Word for word and without images, transcribe all of the records.

Exercise material:
Start of Block

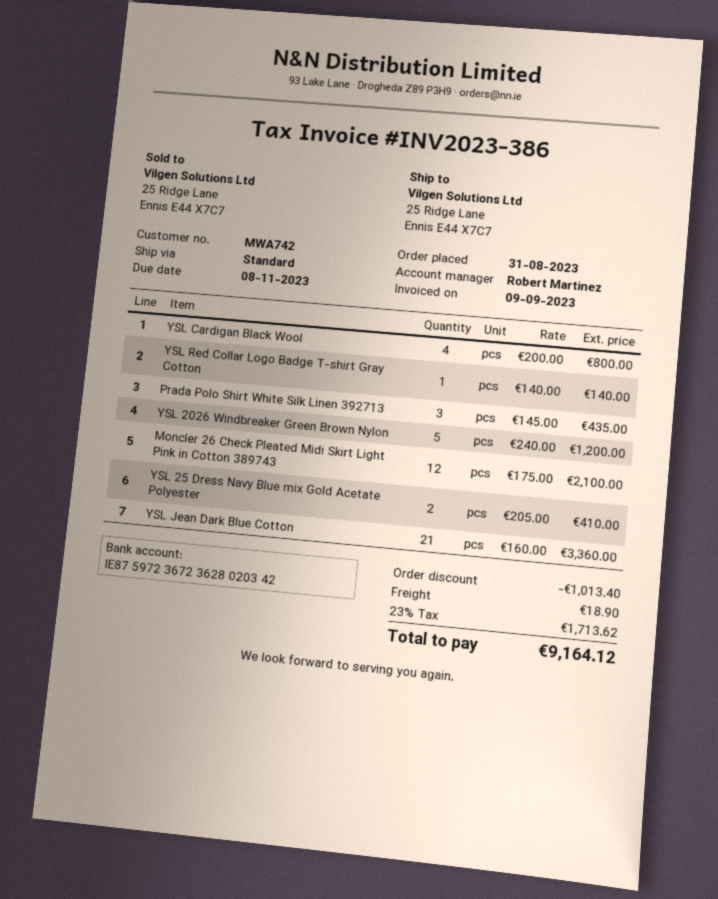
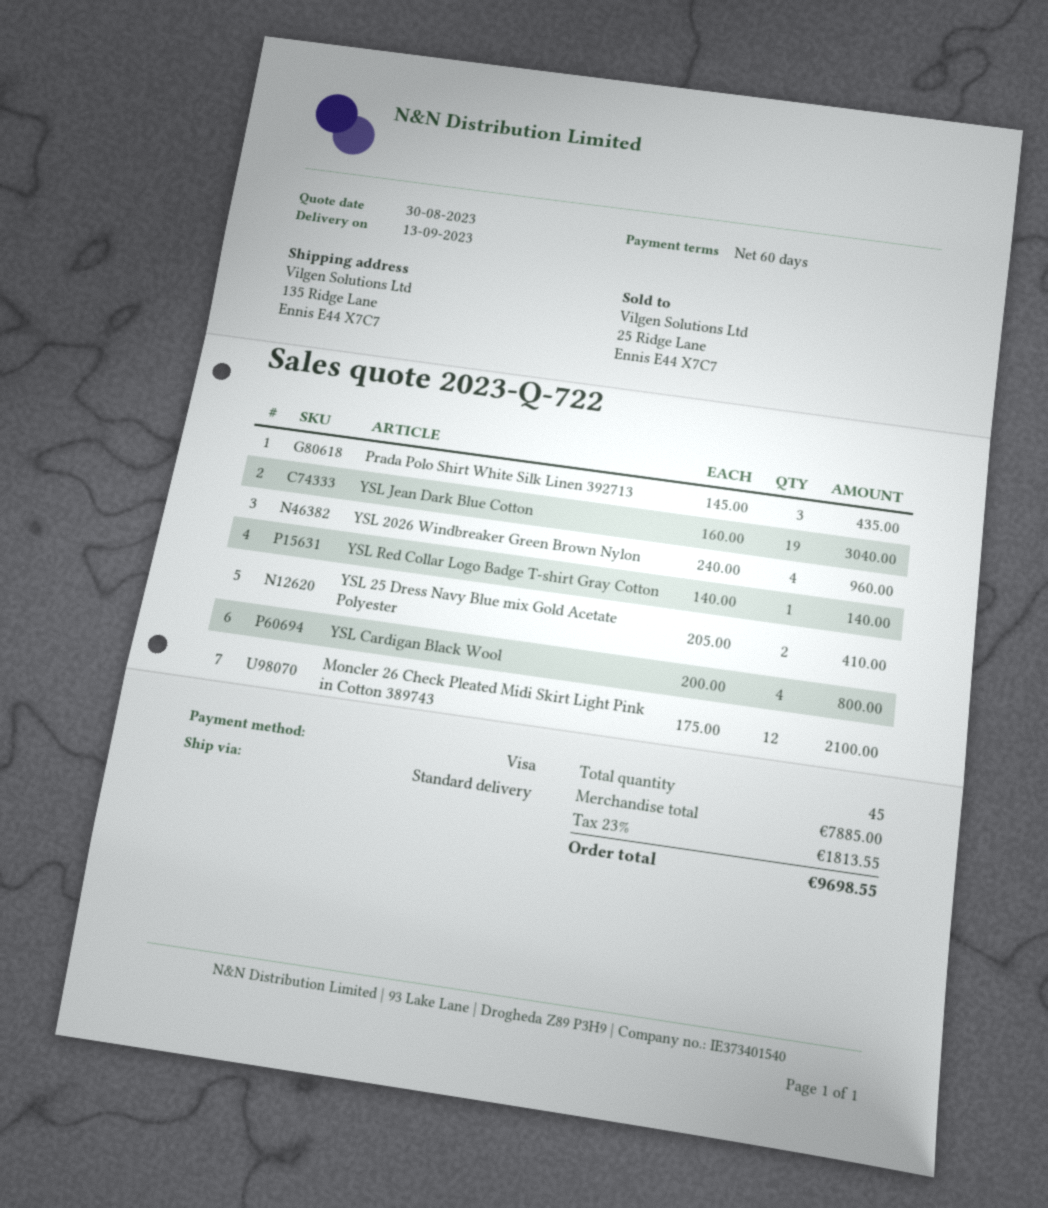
ship to: 25 Ridge Lane, Ennis E44 X7C7 -> 135 Ridge Lane, Ennis E44 X7C7
YSL 2026 Windbreaker Green Brown Nylon: 5 x 240.00 = 1200.00 -> 4 x 240.00 = 960.00
YSL Jean Dark Blue Cotton: 21 x 160.00 = 3360.00 -> 19 x 160.00 = 3040.00
discount: 1013.40 -> none
shipping: 18.90 -> none
tax: 23% = 1713.62 -> 23% = 1813.55
total: 9164.12 -> 9698.55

End of Block

Expected answer:
ship to: 25 Ridge Lane, Ennis E44 X7C7 -> 135 Ridge Lane, Ennis E44 X7C7
YSL 2026 Windbreaker Green Brown Nylon: 5 x 240.00 = 1200.00 -> 4 x 240.00 = 960.00
YSL Jean Dark Blue Cotton: 21 x 160.00 = 3360.00 -> 19 x 160.00 = 3040.00
discount: 1013.40 -> none
shipping: 18.90 -> none
tax: 23% = 1713.62 -> 23% = 1813.55
total: 9164.12 -> 9698.55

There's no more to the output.